VB6: I Can’t Figure Out Why This Code Works

VB6/A uses implicit two-way UTF16-ASCII translation when reading / writing files using built-in operators.

Line Input treats the file as being in ASCII (a series of bytes, each represents a character), using the current system codepage for non-Unicode programs. The read characters are converted to UTF-16.

When you read a UTF-8 file in this way, what you get is an “invalid” string – you can’t use it directly in the language (if you try you will see garbage), but it contains usable binary data.

Then the pointer to that usable binary data is passed to WideCharToMultiByte (in UnicodeToAnsi), which results in another “invalid” string being created – this time it contains “ASCII” data. Effectively this reverts the conversion VB does automatically with Line Input, and because the original file was in UTF-8, you now have an “invalid” string with UTF-8 data in it, although the conversion function thought it was converting to ASCII.

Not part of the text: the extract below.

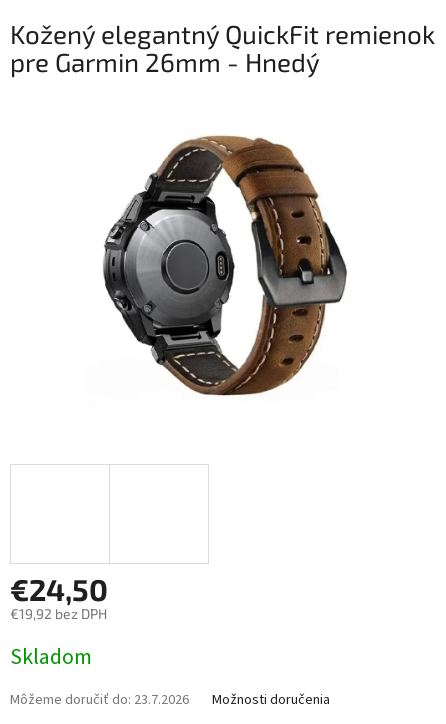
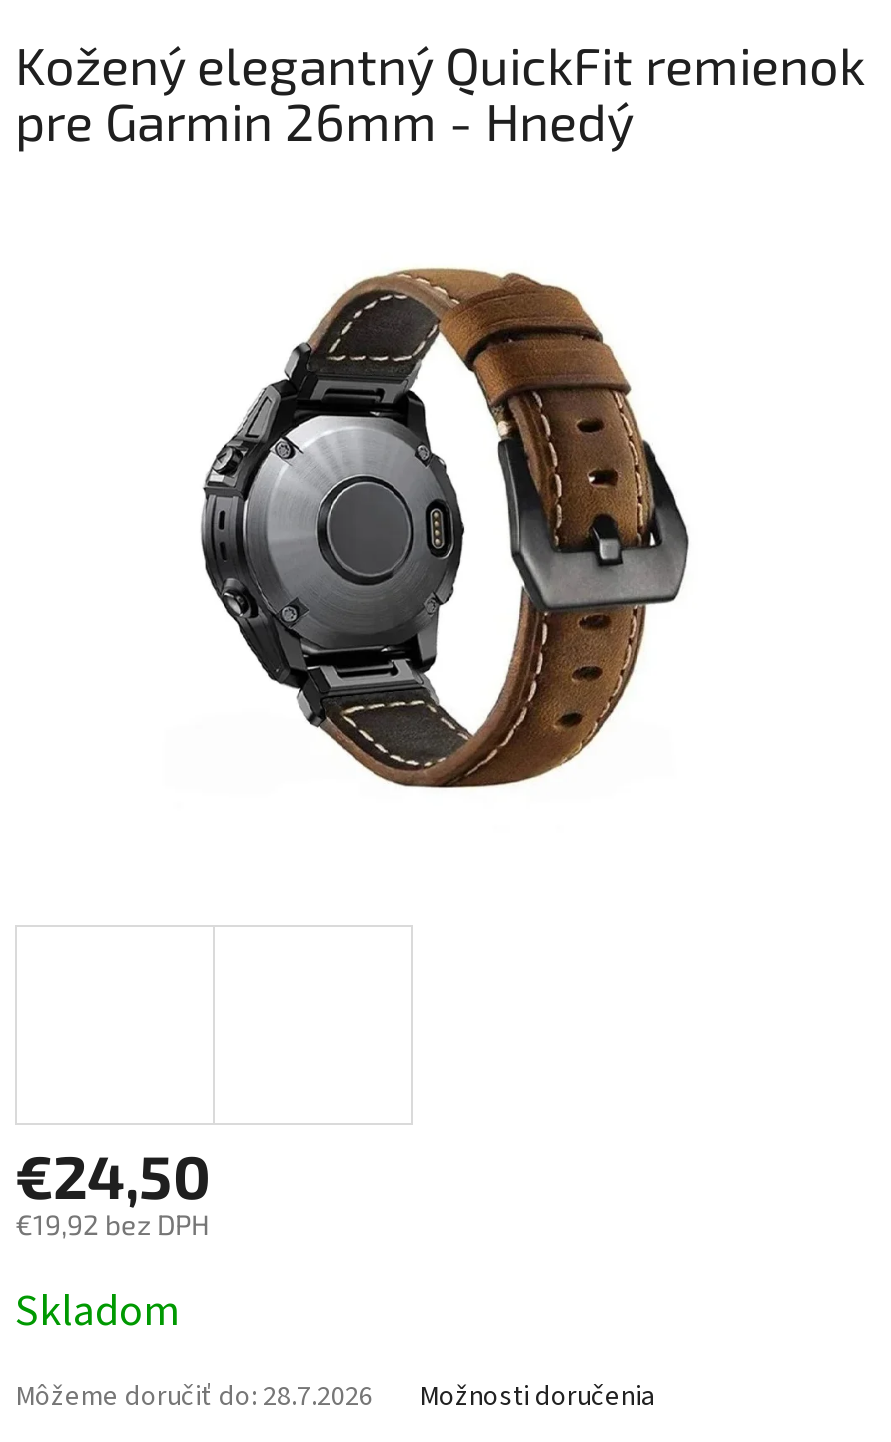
[10,690,189,710] Môžeme doručiť do: 23.7.2026 -> [15,1377,373,1417] Môžeme doručiť do: 28.7.2026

The pointer to that second invalid string is passed to MultiByteToWideChar (in AnsiToUnicode) that finally creates a valid string that can be used in VB.

The confusing part about this code is that strings are used to contain the “invalid” data. Logically all these should have been arrays of bytes. I would refactor the code to read bytes from the file in the binary mode and pass the array to MultiByteToWideChar directly.